As an advocate now making about $80,000 a year, Núñez has pushed for new state laws that prohibit prosecuting youth under age 16 as adults and repealed prosecutors’ power to file murder charges against people who didn’t directly kill someone, but were involved in a felony that led to a death. He also worked to qualify a ballot measure permitting prisoners and parolees to vote. When it failed to get enough signatures, Núñez and fellow advocates narrowed the scope to parolees only, and asked the Legislature to put it on the ballot instead.
Assemblyman McCarty agreed to carry the measure. He had gotten to know Núñez and found his transformation compelling.
“He acknowledged that he had all kinds of privileges that other people did not, so he was able to get a second chance,” McCarty said. “He noticed that a lot of people in the justice system did not. And he was going to use his life and his opportunity to be back in the mainstream to work on these issues.”
A key piece of Núñez’s work is encouraging people who have committed crimes to become more civically engaged. Núñez believes they will make better choices if they feel more invested in society.
“Voting is really like the most traditional way that somebody can voice their opinions,” he said.

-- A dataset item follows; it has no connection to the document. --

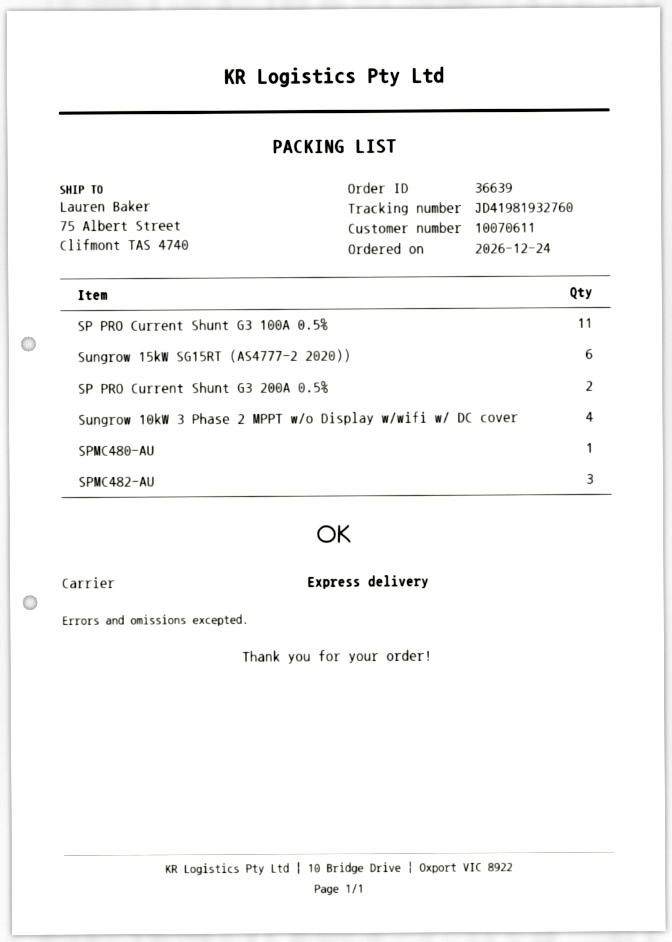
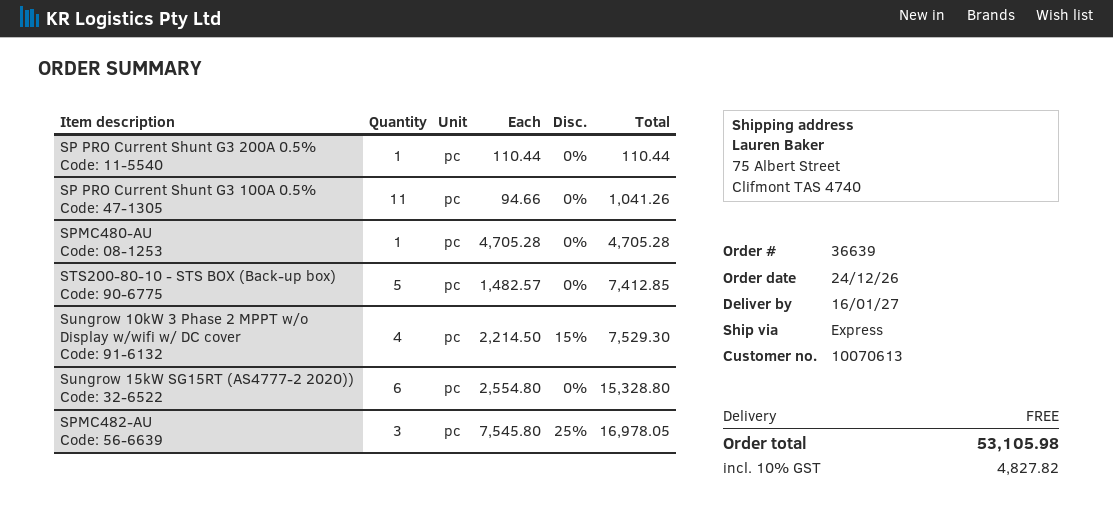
customer number: 10070611 -> 10070613
SP PRO Current Shunt G3 200A 0.5%: 2 -> 1
STS200-80-10 - STS BOX (Back-up box): none -> 5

Núñez was unable to vote in the 2016 presidential election because he was on parole. It had ended by the midterm election, so he cast a ballot in 2018. And then, on a blue-skied day in March, Núñez tucked his 2020 primary ballot into its envelope. The sun was out, a breeze wafted through the trees. He headed to a polling place in downtown Sacramento, joined by friends who also were discharged from parole in recent years.
United once by their criminal status, they are united now by their work to change the justice system. Together, with broad smiles, they dropped their ballots into the box.